Die zulässige Beschwerde ist begründet.

1. Der Hauptantrag hat - ausgehend von dem durch § 146 Abs. 4 Satz 6 VwGO vorgegebenen Prüfungsrahmen - Erfolg. Das Verwaltungsgericht hat das Rechtsschutzbegehren unzutreffend als unzulässig angesehen.

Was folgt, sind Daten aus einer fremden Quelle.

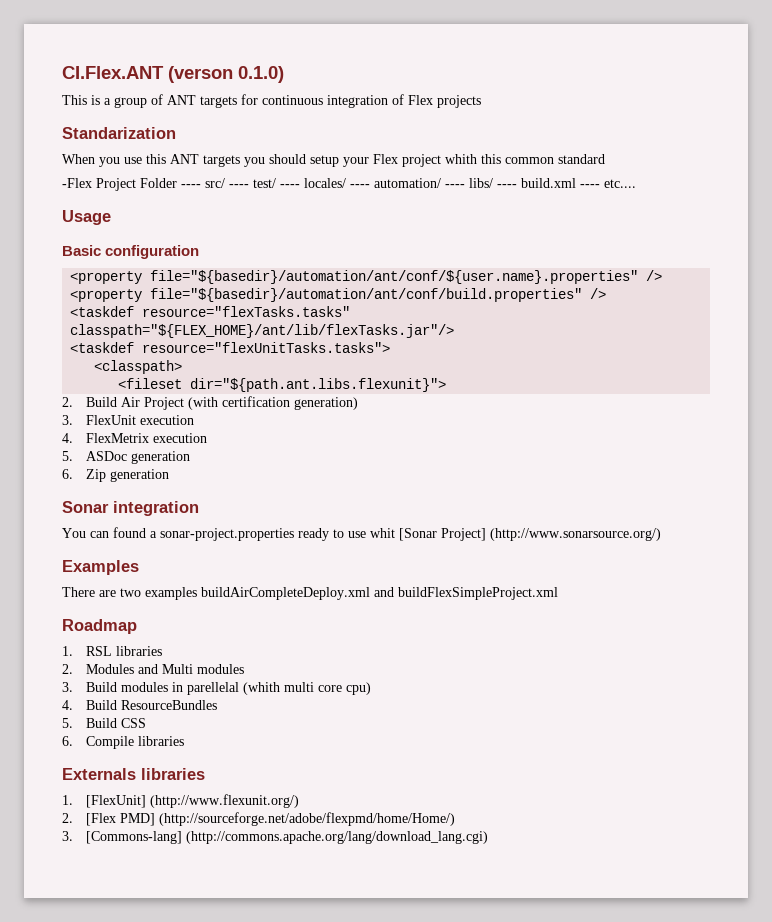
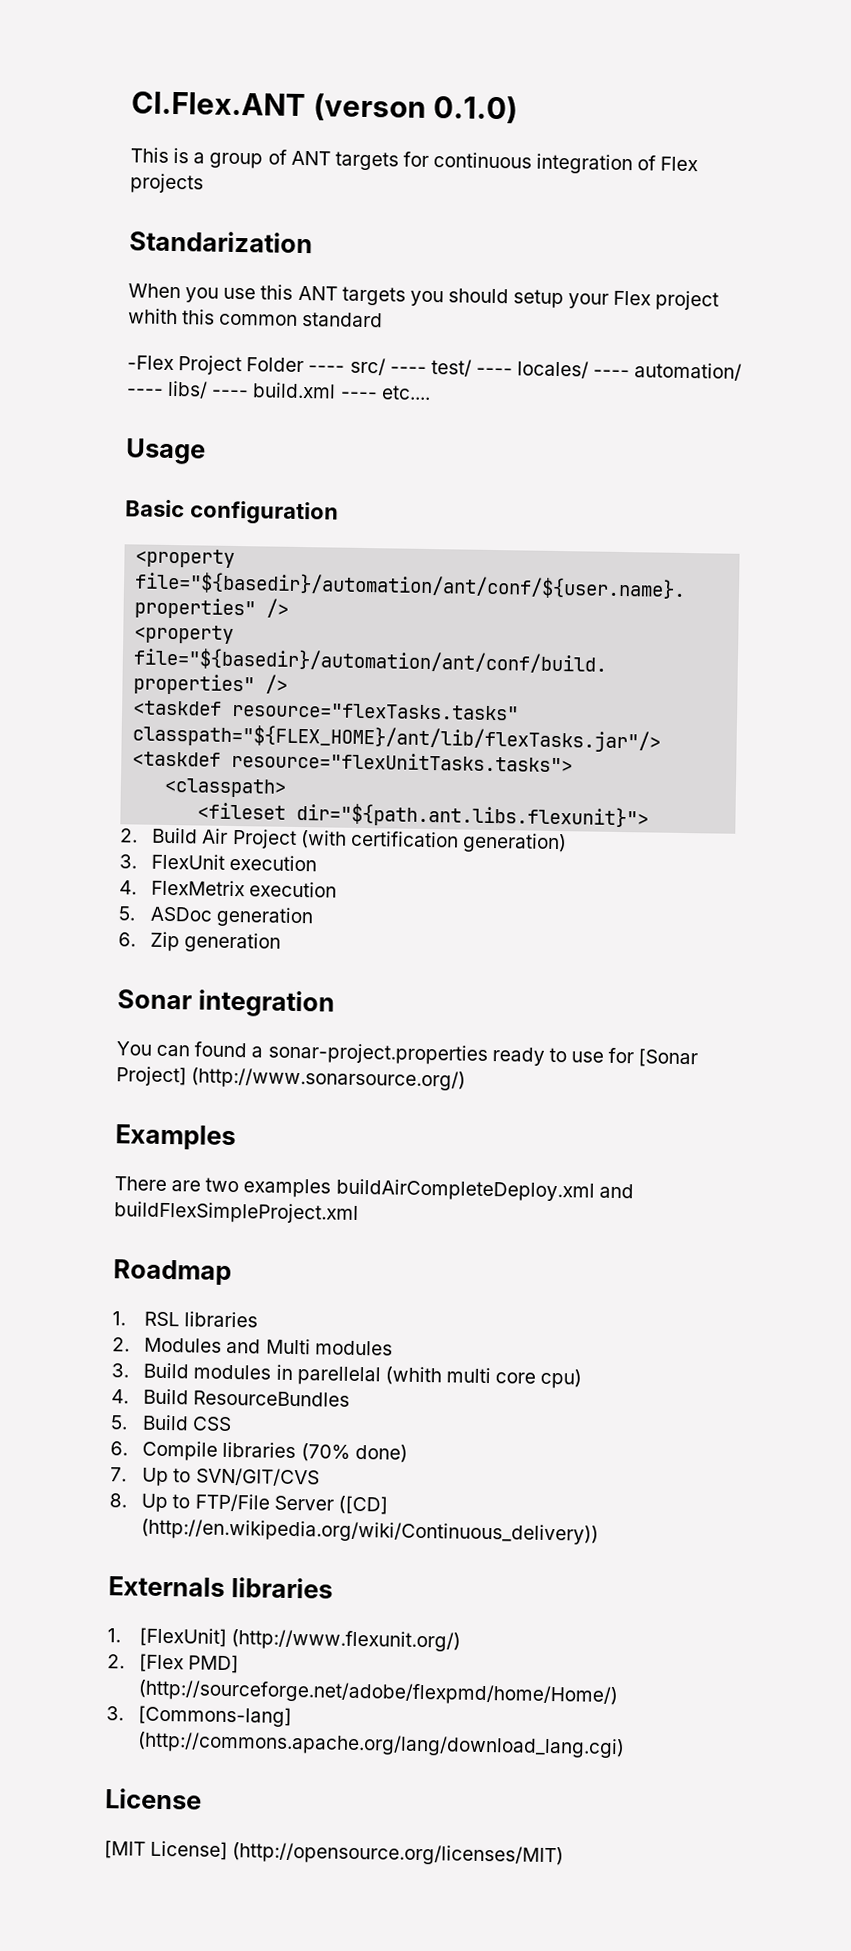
[370,528,395,538] whit -> [608,1047,635,1064] for
(184, 741) none -> [300,1443,408,1463] [110,1467,320,1487] [109,1493,388,1515] [141,1518,600,1545] (70% done) // 7. Up to SVN/GIT/CVS // 8. Up to FTP/File Server ([CD] (http://en.wikipedia.org/wiki/Continuous_delivery))
(488, 837) none -> [105,1788,202,1810] [104,1840,565,1867] // License // [MIT License] (http://opensource.org/licenses/MIT)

Der im Beschwerdeverfahren gestellte Hauptantrag ist statthaft (§ 123 Abs. 5 VwGO) und auch im Übrigen zulässig. Wird durch einen Bescheid der Prüfungsbehörde mit der darin enthaltenen Feststellung des Prüfungsergebnisses das Prüfungsverfahren noch vor der abschließenden (mündlichen) Prüfung vorzeitig beendet, so ist im Verwaltungsstreitverfahren die Aufhebung dieses Bescheids insgesamt im Wege der Anfechtungsklage (§ 42 Abs. 1 VwGO) und die Fortsetzung des Prüfungsverfahrens zu beantragen (BVerwG, Urteil vom 16. März 1994, - BVerwG 6 C 5.93 -, NVwZ-RR 1994, 582). Denn die Antragstellerin verfolgt das Ziel, dass die Entscheidung über das Nichtbestehen der Prüfung des Zweiten Staatsexamens für das Lehramt an Gymnasien aufgehoben und die mündliche Prüfung durch Anberaumung eines Termins zum Prüfungsunterricht II fortgeführt wird. Hierfür wäre in einem Hauptsacheverfahren eine Anfechtungsklage gegen den Bescheid über das Nichtbestehen der Zweiten Staatsprüfung für das Lehramt an Gymnasien statthaft. Hindert - wie hier - ein negativer Prüfungsbescheid den Fortgang der Prüfung, die im Fall der Antragstellerin bereits nach den Prüfungsbestandteilen Ausbildungsnote, Hausarbeit und Prüfungsunterricht I für nicht bestanden erklärt und abgebrochen worden ist, muss in erster Linie dessen Aufhebung begehrt werden. Insbesondere kommt in der vorliegenden Konstellation keine Verpflichtungsklage dahingehend in Betracht, dass nach einer Wiederholung etwa des Prüfungsunterrichts I über das Bestehen der Staatsprüfung erneut entschieden wird, weil der Prüfungserfolg nicht ohne weiteren Fortgang des Verfahrens festgestellt werden kann. Insoweit wäre noch die (erfolgreiche) Ablegung des - nachdem das Nichtbestehen aus Sicht des Antragsgegners feststand - abgesetzten Prüfungsunterrichts II erforderlich (vgl. zur richtigen Klageart Niehues, Schul- und Prüfungsrecht, Band 2, Prüfungsrecht, 4. Auflage 2004, Rn. 808ff.).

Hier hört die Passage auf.